Sometimes you can see just why it is so difficult to make peace in Jerusalem.
This city excites strong passions.
Not only is it holy to Muslims, Jews and Christians. It is also a national symbol for Israelis and Palestinians.
No piece of ground on the planet is more contested. It has changed hands violently many times.
On a dusty, narrow and steep street on the Israeli occupied eastern side of the city stands a battered seven-storey building. Scorch marks smudge the stonework around some of the windows.
When cars pull up, security guards wearing flak jackets emerge from the building's heavy door to escort the passengers inside.
Quite often patrols from Israel's paramilitary border police trudge past, wearing combat helmets, carrying M-16 assault rifles, with rubber clubs shoved inside their backpacks.
'Just business'
The building's name is Beit Yonatan, Hebrew for Jonathan House. It is named after Jonathan Pollard, who has served 23 years in an American prison for spying for Israel.
I was given a tour of the building by Daniel Luria, an Israeli who works for a Jewish group called Ateret Cohanim. He said the marks round the windows were made by petrol bombs.
Ateret Cohanim is an organisation that helps Jews buy houses, flats and land from Palestinians. Usually they pay well over the market rate.
The newly rich Palestinians who sell often have to disappear - usually abroad - because they are considered traitors.
Mr Luria said it was just business.
"An Arab wants to sell, a Jew wants to buy. It's that simple. We help them do it."
The building's residents call their section of Israeli occupied East Jerusalem the Yemenite Village, after a small group of Jews who lived there until 1938.
The district, which is overwhelmingly Palestinian, is more commonly known as Silwan.
The Israelis who live there, including families with young children, are highly motivated religious nationalists.
They believe that they are doing God's will. They want Beit Yonatan to be the beginning of a Jewish community in Silwan.
Mr Luria said that if local Palestinians didn't like that, they should leave.
State backing
The Israeli state has worked long and hard, and spent a great deal of money, to make the walled Old City and the territory it captured in and around Jerusalem in the 1967 war more Jewish.
Its project started as soon as the shooting stopped in 1967, and it continues. Ateret Cohanim regards itself as a vital player in a national struggle.

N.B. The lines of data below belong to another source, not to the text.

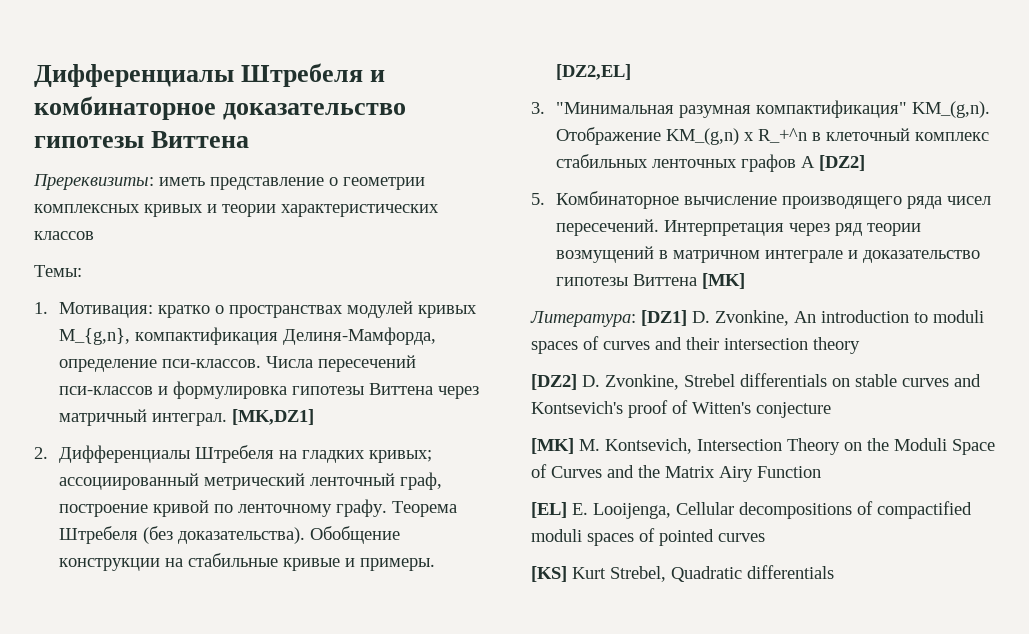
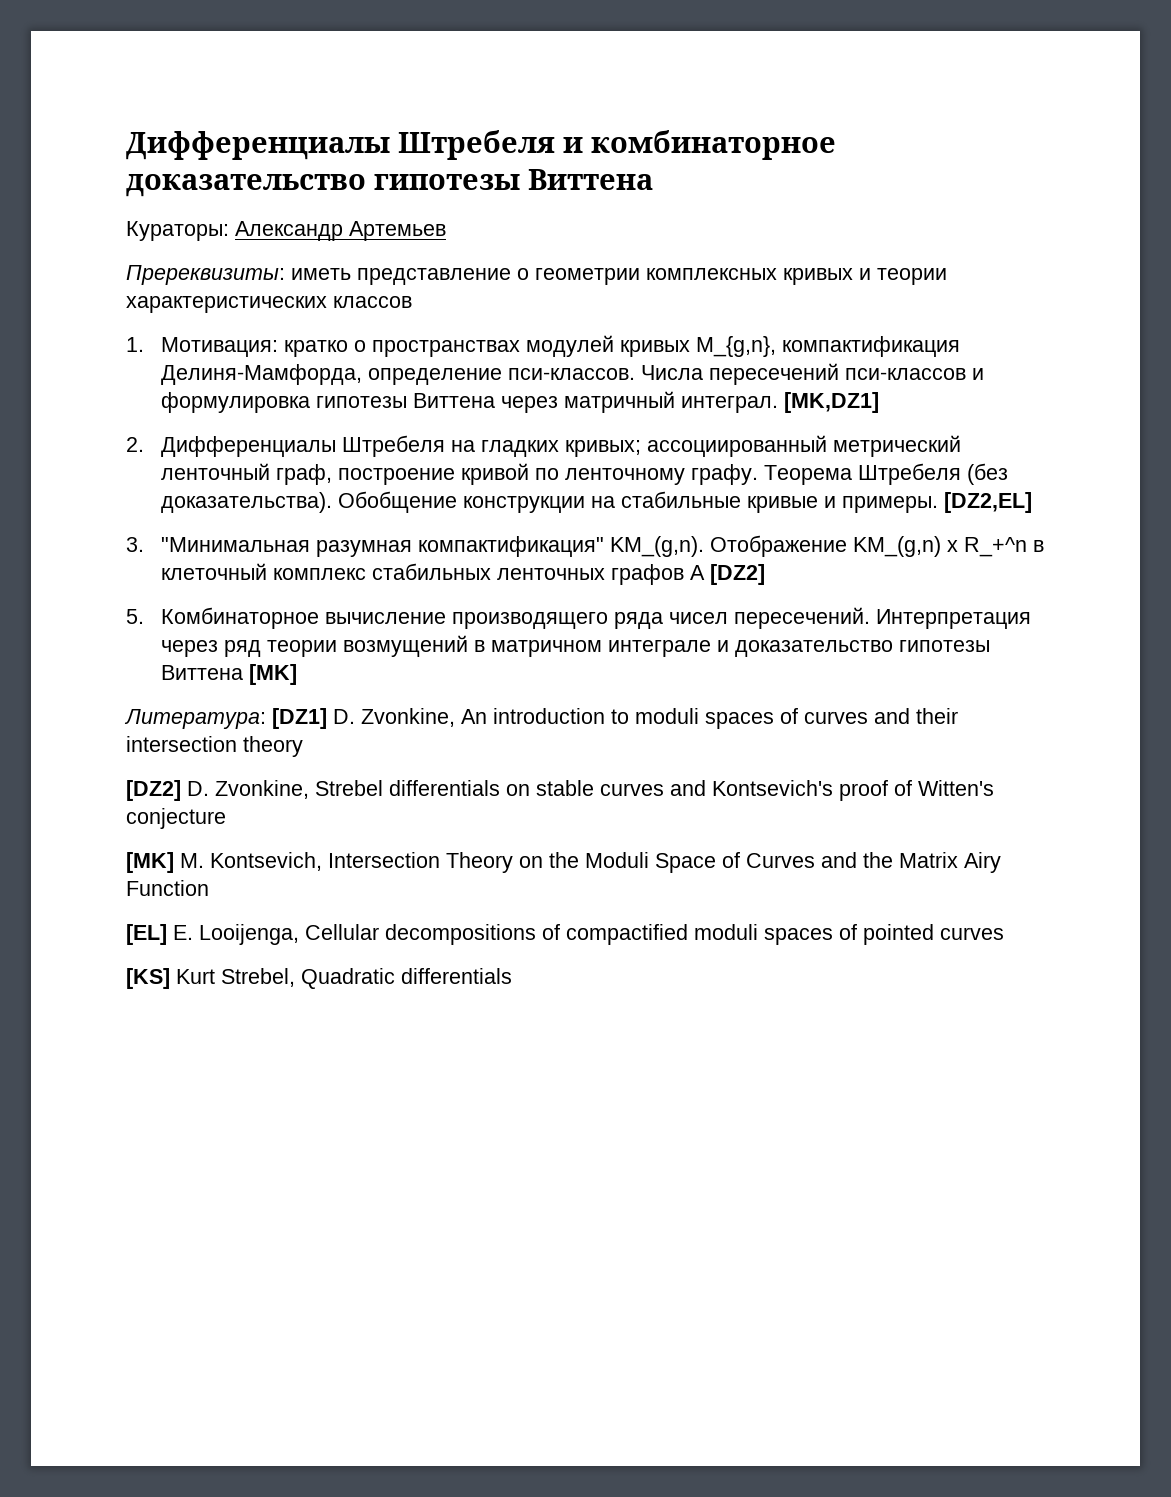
+ Кураторы: Александр Артемьев
- Темы:

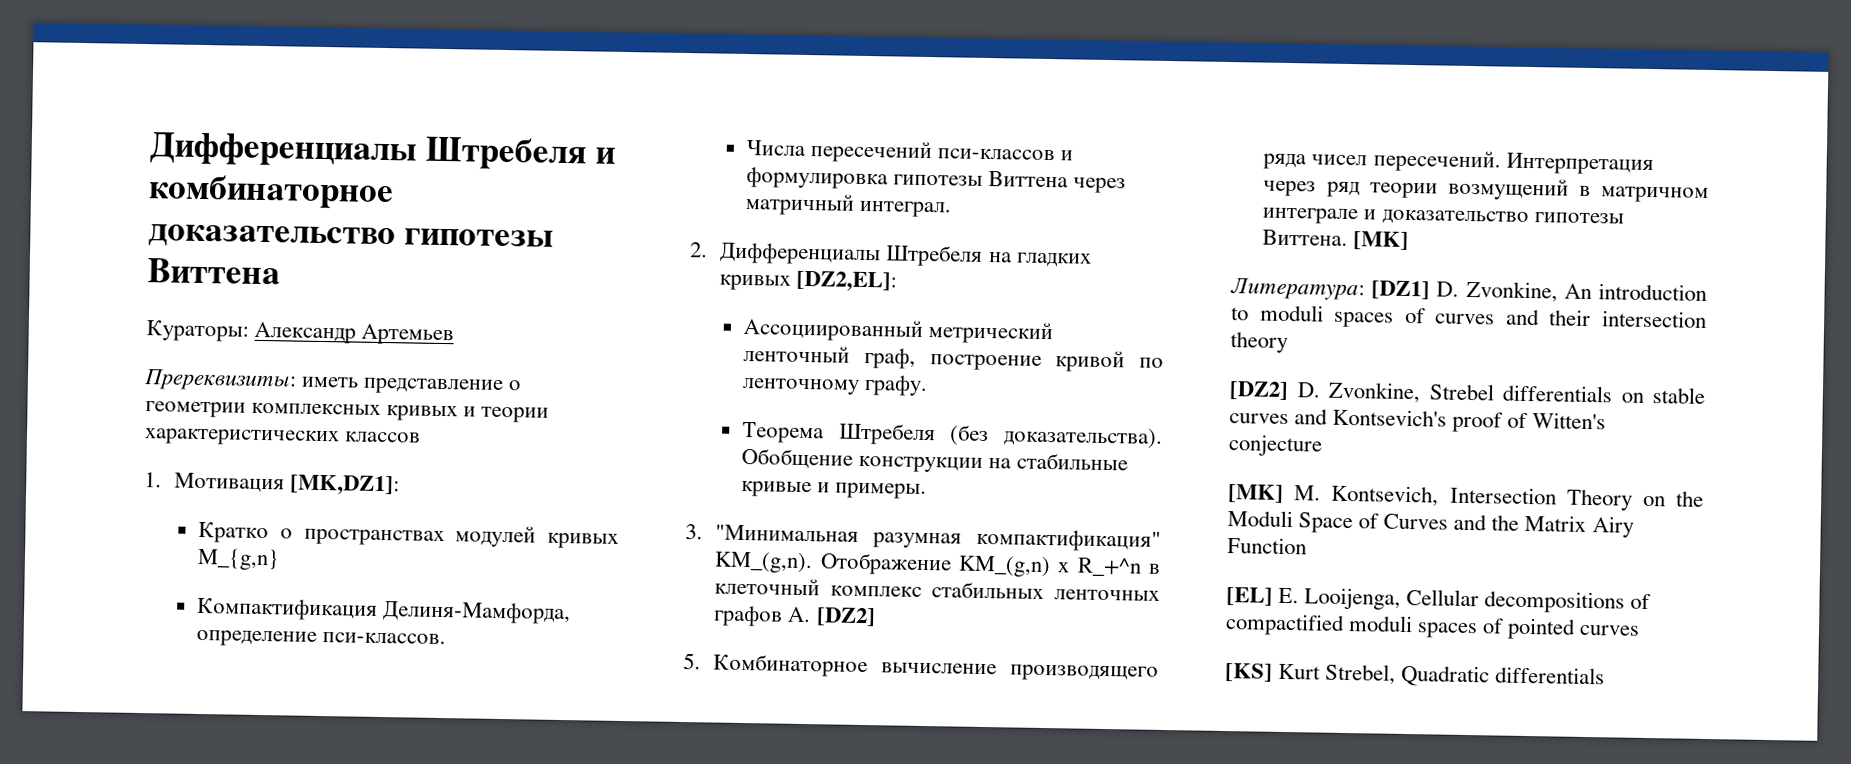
- 1. Мотивация: кратко о пространствах модулей кривых M_{g,n}, компактификация Делиня-Мамфорда, определение пси-классов. Числа пересечений пси-классов и формулировка гипотезы Виттена через матричный интеграл. [MK,DZ1]
+ 1. Мотивация [MK,DZ1]:
+ Кратко о пространствах модулей кривых M_{g,n}
+ Компактификация Делиня-Мамфорда, определение пси-классов.
+ Числа пересечений пси-классов и формулировка гипотезы Виттена через матричный интеграл.
- 2. Дифференциалы Штребеля на гладких кривых; ассоциированный метрический ленточный граф, построение кривой по ленточному графу. Теорема Штребеля (без доказательства).
+ 2. Дифференциалы Штребеля на гладких кривых [DZ2,EL]:
+ Ассоциированный метрический ленточный граф, построение кривой по ленточному графу.
+ Теорема Штребеля (без доказательства).
- [DZ2,EL]
- Отображение KM_(g,n) x R_+^n в клеточный комплекс стабильных ленточных графов А [DZ2]
+ Отображение KM_(g,n) x R_+^n в клеточный комплекс стабильных ленточных графов А. [DZ2]
- Интерпретация через ряд теории возмущений в матричном интеграле и доказательство гипотезы Виттена [MK]
+ Интерпретация через ряд теории возмущений в матричном интеграле и доказательство гипотезы Виттена. [MK]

I asked Mr Luria if he was fighting house-by-house to control the place he says is no longer Arab Jerusalem. He said it was inch-by-inch.
The state helps in all sorts of ways.
The vehicles that pull up outside Beit Yonatan are armoured. The government pays for the private security company which shuttles the residents in and protects the building.
In a court petition, government lawyers justified the expense by saying their lives were in danger.
An order was issued more than two years ago for the Jews who live in Beit Yonatan to leave and for the building to be sealed, as it was built illegally. But the police have never carried it out.
Settlers who go to live in the heart of Palestinian communities in Jerusalem are regarded as trouble-makers by many Israelis who believe in making peace. Their presence raises the tension considerably.
Palestinian story
But Mr Luria, sat in an armoured land rover as we were driven through streets he regards as hostile, dismissed the idea, insisting that his views were shared by most Israelis.
Abdullah Abu Nab Abdullah Abu Nab is adamant he will not move - however much he is offered
"Land for peace doesn't work… The world has to wake up to reality that Jerusalem, it's impossible to divide.
"Jerusalem is the centre of the Jewish world. For a Jew, for generations, the best thing they could do is to sing 'next year in Jerusalem' on Passover. Today they have the opportunity to live close to God's house, near Temple Mount.
"Every Jew wants a piece of the action, wants to be here, close to God in the heart of Jerusalem," Mr Luria said.
Just down the road from Beit Yonatan, behind a dented steel gate, is the home of the Palestinian Abu Nab family.
Three brothers and their wives and children live there, 45 people in all. The family has rented the property since 1948.
Ateret Cohanim, which is eyeing the property, says the building once was a synagogue.
Abdullah Abu Nab, one of the brothers, said that a year ago they were offered $1m (£647,306) to move out. They refused.
"I told him that even if you pay for every single centimetre in gold I won't agree to leave. I'll only leave my home dead - or they'll have to throw me out in the street," Mr Abu Nab said.
"Those who have no religion will sell, but those who have faith won't give up their land - the land of our Palestinian grandfathers. Money isn't tempting, because money comes and money goes."
His family have now been served with an eviction notice. The Palestinian community in that part of Silwan reacted with fury and there were serious clashes with Israeli security forces. The area is still tense.
Even though some Palestinians have taken the money that is on offer from Ateret Cohanim and its wealthy supporters, many others have not. The Palestinians have learnt over the years that if they leave their land, Israel is not likely to allow them back.
Mr Luria says his side is winning. But there is no chance of peace in Jerusalem if Israel ignores Palestinian rights in the holy city that both sides believe is their birthright.